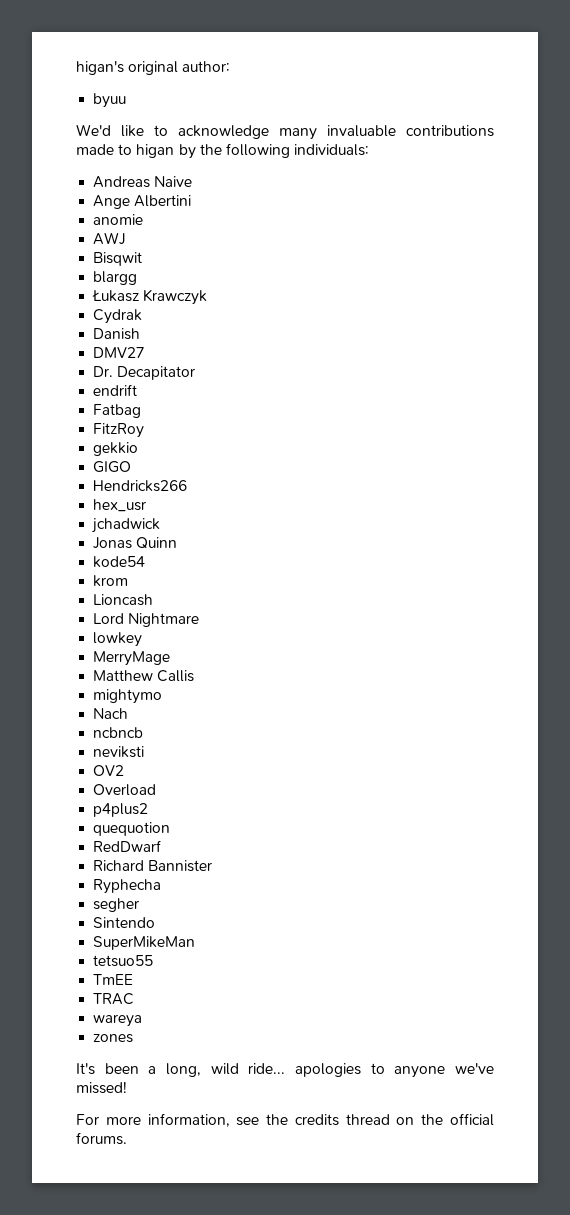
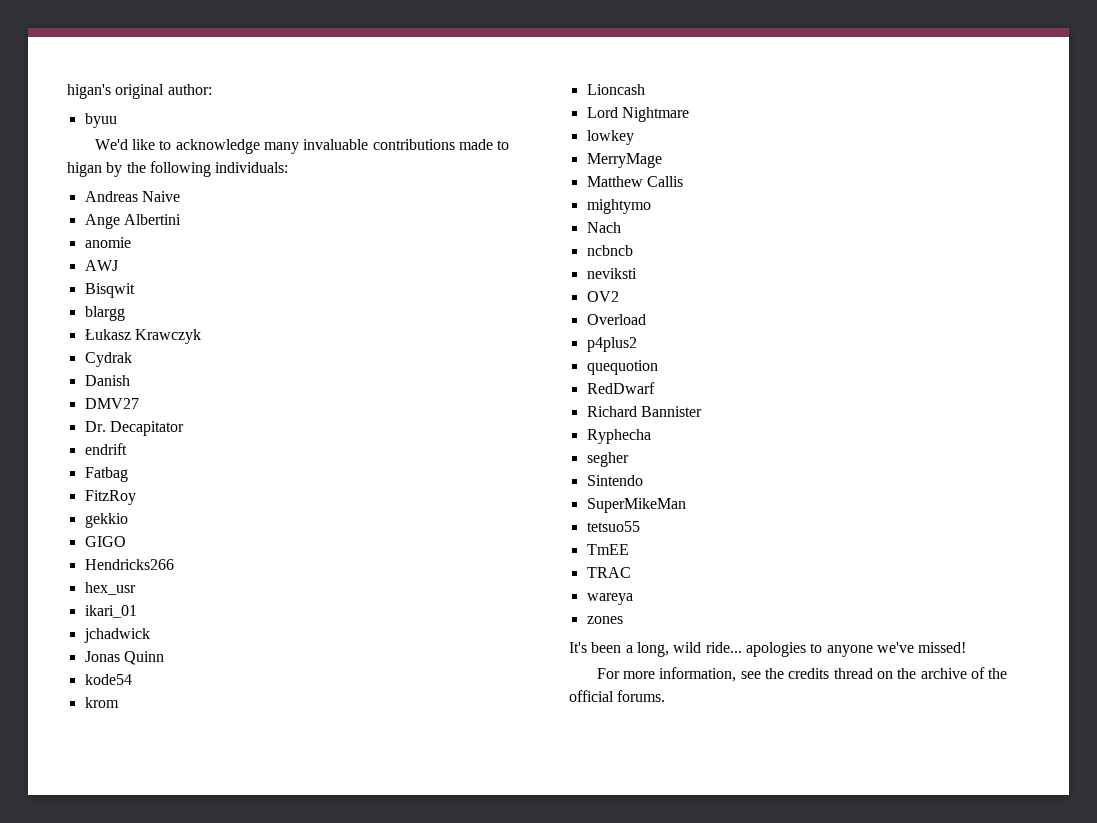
(147, 505) none -> [84,605,137,618] // ikari_01
(444, 1119) none -> [920,667,1008,679] archive of the

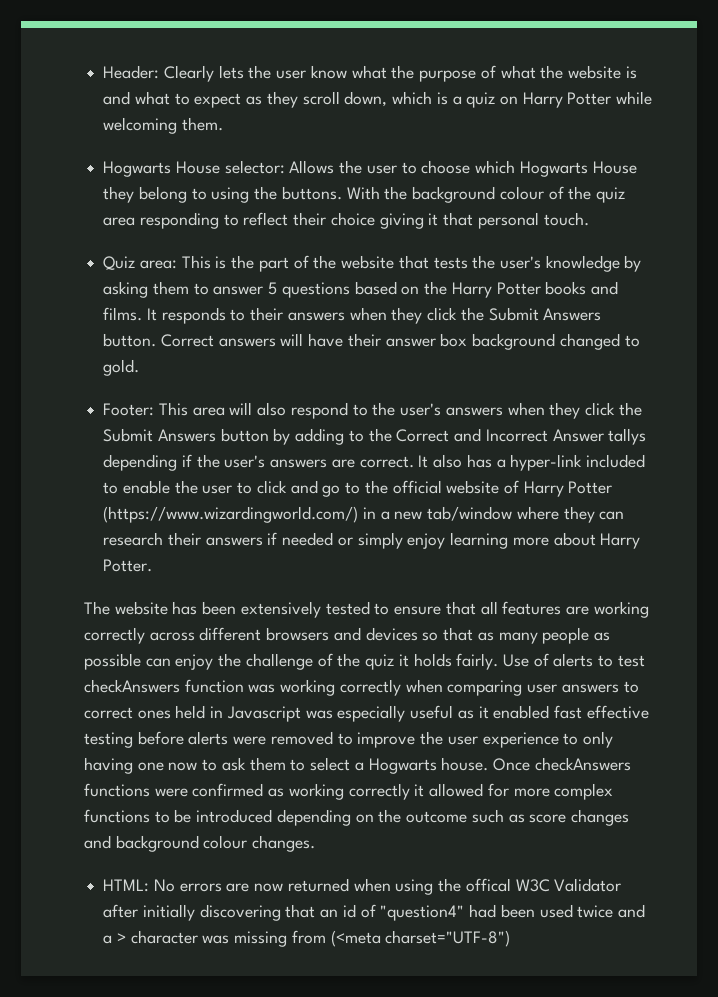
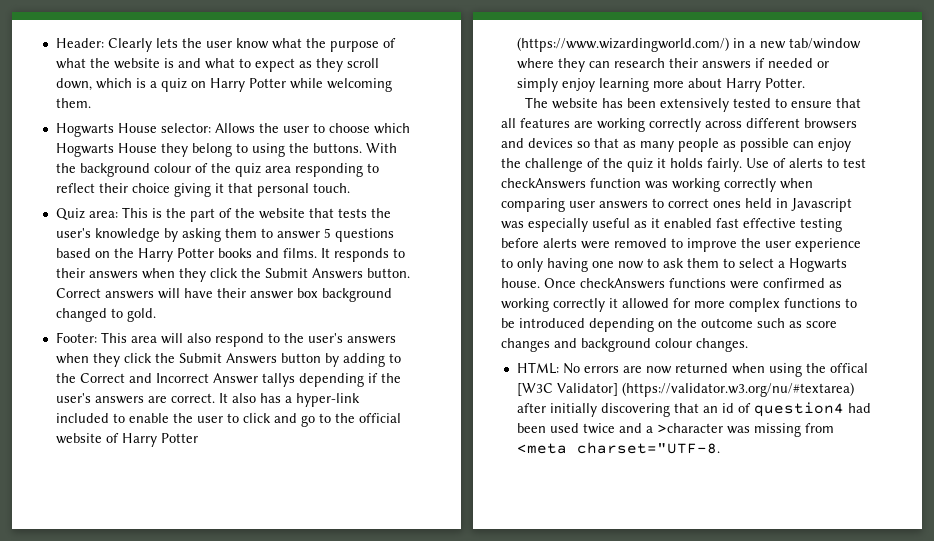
[515,878,622,892] W3C Validator -> [516,382,854,397] [W3C Validator] (https://validator.w3.org/nu/#textarea)
[380,905,465,921] "question4" -> [753,402,844,417] question4
[116,930,198,944] > character -> [656,423,723,433] >character
[330,930,511,947] (<meta charset="UTF-8") -> [516,442,720,454] <meta charset="UTF-8.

++++++++

From the line that contains "(444, 1119) none" down to the last line of the material above, every line must be repeated exactly, with pictures removed and both end lines included.

→ **Completed exercise**
(444, 1119) none -> [920,667,1008,679] archive of the

[515,878,622,892] W3C Validator -> [516,382,854,397] [W3C Validator] (https://validator.w3.org/nu/#textarea)
[380,905,465,921] "question4" -> [753,402,844,417] question4
[116,930,198,944] > character -> [656,423,723,433] >character
[330,930,511,947] (<meta charset="UTF-8") -> [516,442,720,454] <meta charset="UTF-8.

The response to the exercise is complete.